- Genre: Action Drama
- Screenplay by: Craig Spector Steve Womack
- Story by: Merrill H. Karp Donna Ebbs Scott Weinstein
- Directed by: Graeme Campbell
- Starring: Dan Cortese Cynthia Gibb Brian Kerwin
- Music by: David Michael Frank
- Country of origin: United States
- Original language: English

Production
- Executive producers: John Davis Merrill H. Karpf
- Producers: George Horie David Roessell
- Cinematography: Tobias A. Schliessler
- Editor: Michael Schweitzer
- Running time: 96 minutes
- Production companies: Davis Entertainment Pacific Motion Pictures

Original release
- Network: ABC
- Release: February 23, 1997

= Volcano: Fire on the Mountain =

Volcano: Fire on the Mountain is a 1997 American television disaster film starring Cynthia Gibb and Dan Cortese, with a twin films plot essentially identical to Dante's Peak and similar theme/name to Volcano, both theatrically released the same year.

==Plot==
The film begins with a newlywed couple skiing down the flanks of Angel Lakes Peak, a dormant volcano close to the ski resort town Angel Lakes. Without any warning, a volcanic fissure opens up right before them, killing both in the process.

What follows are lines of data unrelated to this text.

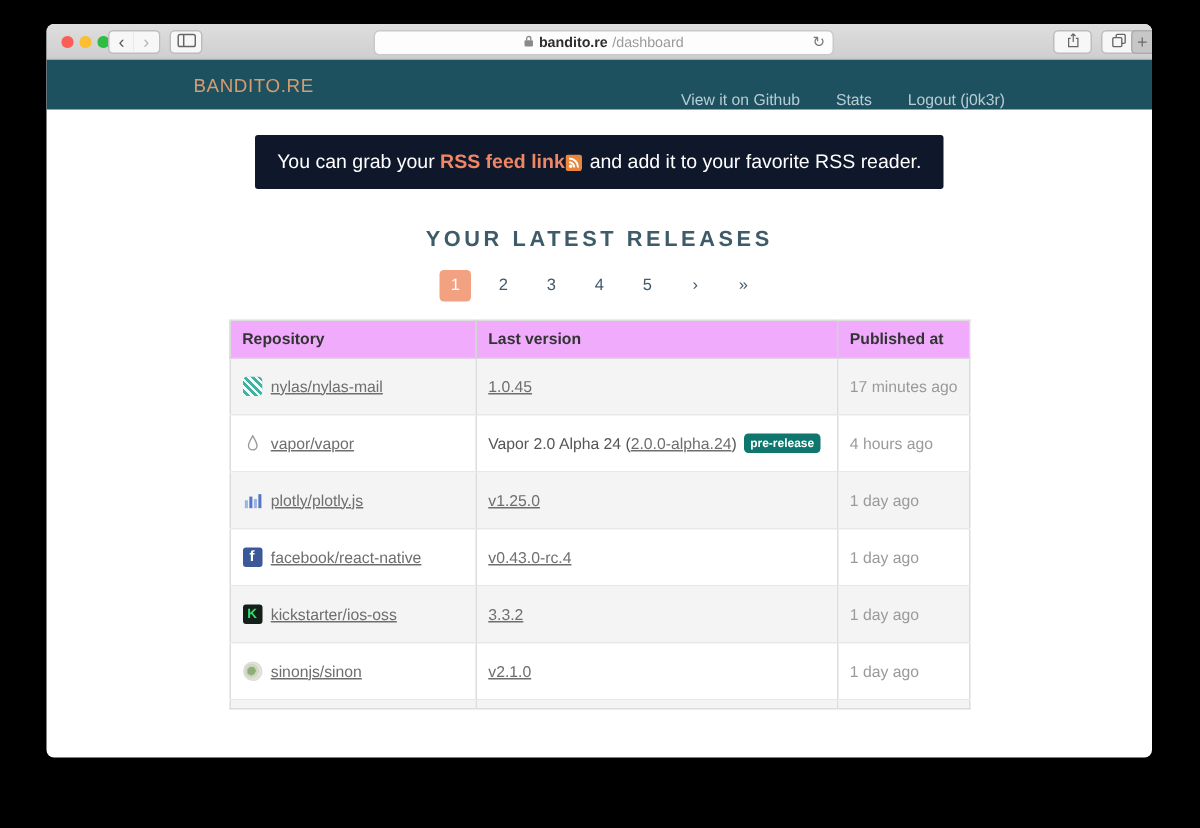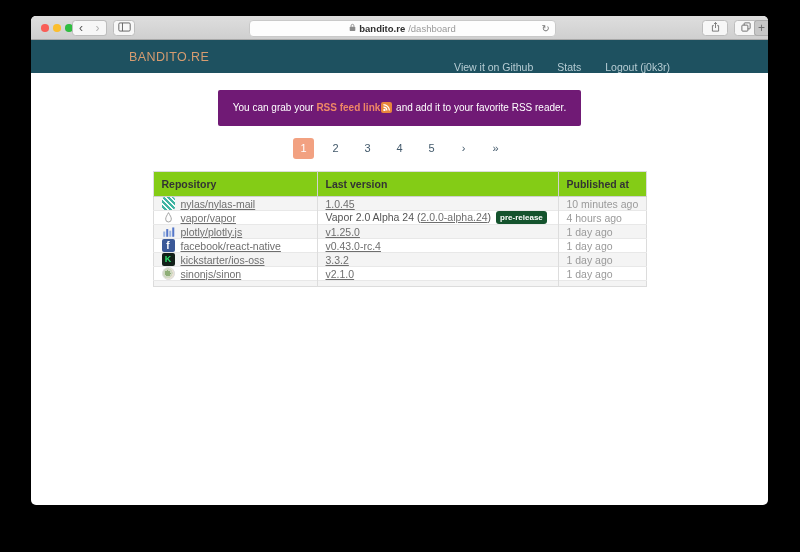--- a/index.html
+++ b/index.html
@@ -31,46 +31,46 @@
   .refresh{position:absolute;right:5px;top:0px;font-size:10px;color:#777;line-height:15px;}
   .tico{display:block;}
   
   .navbar{height:33px;background:#1e5160;}
   .nav-inner{width:541px;height:100%;margin:0 auto;display:flex;align-items:center;
     justify-content:space-between;}
   .brand{color:#d79c70;font-size:12.5px;letter-spacing:.4px;text-decoration:none;}
   .nav-links{display:flex;gap:24px;margin-top:20px;}
   .nav-link{color:#b7cdd4;font-size:10.5px;text-decoration:none;}
   
-  .alert{display:table;margin:17px auto 0;background:#701a75;color:#fff;font-size:10px;
+  .alert{display:table;margin:17px auto 0;background:#0f172a;color:#fff;font-size:13px;
     line-height:20px;padding:8px 15px;border-radius:2px;}
   .alert a{color:#ef8766;font-weight:bold;text-decoration:none;}
   .rss-badge{display:inline-block;width:11px;height:11px;vertical-align:-2px;margin:0 1px;}
   
   h1.releases{margin:26px 0 0;text-align:center;color:#3e5b69;font-size:14.5px;font-weight:bold;
     letter-spacing:2.4px;}
   .pagination{margin-top:12px;display:flex;justify-content:center;gap:11px;}
   .page-item{min-width:21px;height:21px;line-height:21px;text-align:center;font-size:11px;
     color:#42596b;cursor:default;border-radius:3px;}
   .page-item.active{background:#f2a181;color:#fff;}
   
   table.releases{width:458px;margin:12px auto 0;border-collapse:collapse;table-layout:fixed;
     border:1px solid #dcdcdc;font-size:10.5px;}
-  th{background:#84cc16;text-align:left;color:#333;font-size:10.5px;padding:6px 8px;
+  th{background:#f0abfc;text-align:left;color:#333;font-size:10.5px;padding:6px 8px;
     border-right:1px solid #d2d2d2;border-bottom:1px solid #cfcfcf;}
   th:nth-child(1){width:147px;}th:nth-child(2){width:224px;}th:nth-child(3){width:71px;}
-  td{padding:0 8px;border-right:1px solid #ddd;border-top:1px solid #e8e8e8;color:#555;
+  td{padding:12px 8px;border-right:1px solid #ddd;border-top:1px solid #e8e8e8;color:#555;
     white-space:nowrap;overflow:hidden;}
   th:last-child,td:last-child{border-right:none;}
   tbody tr:nth-child(odd) td{background:#f4f4f4;}
   tbody tr.partial td{height:5px;padding:0;}
   .repo-wrap{display:flex;align-items:center;gap:6px;}
   a.repo-link,a.ver-link{color:#6e6e6e;text-decoration:underline;}
   .published{color:#9a9a9a;}
-  .badge{display:inline-block;background:#14532d;color:#fff;font-size:8px;font-weight:bold;
+  .badge{display:inline-block;background:#0f766e;color:#fff;font-size:8px;font-weight:bold;
     padding:2px 4px;border-radius:3px;margin-left:5px;vertical-align:1px;}
   
   .ricon{width:13px;height:13px;flex:0 0 13px;display:inline-flex;align-items:center;
     justify-content:center;border-radius:2px;font-size:9px;line-height:13px;overflow:hidden;}
   .ricon svg{display:block;width:13px;height:13px;}
   .i-nylas{background:#3eb3a1;background-image:repeating-linear-gradient(45deg,rgba(255,255,255,.95) 0 1.6px,transparent 1.6px 3.6px);border-radius:3px;}
   .i-avatar{background:linear-gradient(140deg,#d8bf93 0%,#a1805a 55%,#6e573c 100%);}
   .i-landscape{background:linear-gradient(180deg,#b9c5be 0 55%,#6d7d5f 55% 78%,#4e5c46 78% 100%);}
   .i-facebook{background:#3b5998;color:#fff;font-weight:bold;font-size:10px;}
   .i-kickstarter{background:#132019;color:#2ee26e;font-weight:bold;font-size:9px;}
@@ -142,20 +142,21 @@
     <div class="content">
       <div class="alert">
         <div><span>You can grab your </span><a href="#">RSS feed link</a><span class="rss-badge"><svg viewBox="0 0 16 16" width="11" height="11">
             <rect width="16" height="16" rx="3" fill="#e8863c"></rect>
             <circle cx="5" cy="11.5" r="1.7" fill="#fff"></circle>
             <path d="M3.5 7.5 a5 5 0 0 1 5 5" stroke="#fff" stroke-width="1.9" fill="none"></path>
             <path d="M3.5 3.8 a8.7 8.7 0 0 1 8.7 8.7" stroke="#fff" stroke-width="1.9" fill="none"></path>
           </svg></span><span> and add it to your favorite RSS reader.</span></div>
       </div>
 
+      <h1 class="releases">YOUR LATEST RELEASES</h1>
 
       <div class="pagination">
           <span class="page-item active">1</span>
           <span class="page-item">2</span>
           <span class="page-item">3</span>
           <span class="page-item">4</span>
           <span class="page-item">5</span>
           <span class="page-item">›</span>
           <span class="page-item">»</span>
         </div>
@@ -170,21 +171,21 @@
           </thead>
         <tbody>
             <tr>
               <td>
                 <div class="repo-wrap">
                   <span class="ricon i-nylas"></span>
                   <a href="#" class="repo-link">nylas/nylas-mail</a>
                 </div>
               </td>
               <td><a href="#" class="ver-link">1.0.45</a></td>
-              <td class="published">10 minutes ago</td>
+              <td class="published">17 minutes ago</td>
             </tr>
             <tr>
               <td>
                 <div class="repo-wrap">
                   <span class="ricon ">
                     <svg viewBox="0 0 16 16">
                       <path d="M8 2 C6.2 5.2 4.5 7.6 4.5 10 a3.5 3.5 0 0 0 7 0 C11.5 7.6 9.8 5.2 8 2 Z" fill="#fdfdfd" stroke="#9a9a9a" stroke-width="1.1"></path>
                     </svg>
                   </span>
                   <a href="#" class="repo-link">vapor/vapor</a>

Peter Slater, a volcanologist working and living in a small mountain town, observes the volcanic activity on his screen. The following day the area is struck by minor earthquakes, and animals on the mountain are killed by volcanic gases emitted from fumaroles. Peter concludes a major eruption is imminent, though neither his boss nor his ex-girlfriend Kelly Adams, a ranger working for the local mountain patrol, believe him. Shortly afterwards Kelly and her colleagues are almost killed by volcanic gases while searching for the missing couple, only to be rescued by Peter. Kelly, now convinced that the mountain is posing a threat to the town, attempts to warn the mayor together with Peter, demanding an evacuation. As the tourist season is at its peak at that time, the mayor refuses, fearing tourists and investors might avoid the town and cause an economic downturn. A major earthquake strikes, destroying the roads leading to the town and stranding tourists and inhabitants. Peter and Kelly hike up the mountain to collect samples of volcanic debris from the crater. On their way up, a volcanic eruption suddenly occurs.

The eruption cause damages to vehicles, as well an earthquake devastates the town. Leaving dozens of people killed and hundreds injured. Peter and Kelly survive the blast, descend the mountain, and reach the town safely. Peter believes, a second eruption of greater force could occur and produce a lava flow that eventually obliterates the town entirely. As the roads are still unusable and rescue attempts by helicopter are now impossible due to volcanic ash, there is no way of evacuating the town fast enough. Eventually, the volcano violently erupts again, which gives Kelly the idea (due to Angel Lakes Peak and some others nearby being snowcapped) of using a controlled snow avalanche to stop the lava flow. Peter objects, though he quickly realizes there are no other options to save the town and the people. The two then set out skiing to plant explosives to set off a controlled avalanche to stop the flow, but in attempting to escape the resulting avalanche, Peter gets buried, and Kelly makes it into town to witness the result, the snow avalanche blocking off (and solidifying) the lava flow. At that point, Peter manages to dig himself out from the snow and return to town, after which he and Kelly rekindle their romance.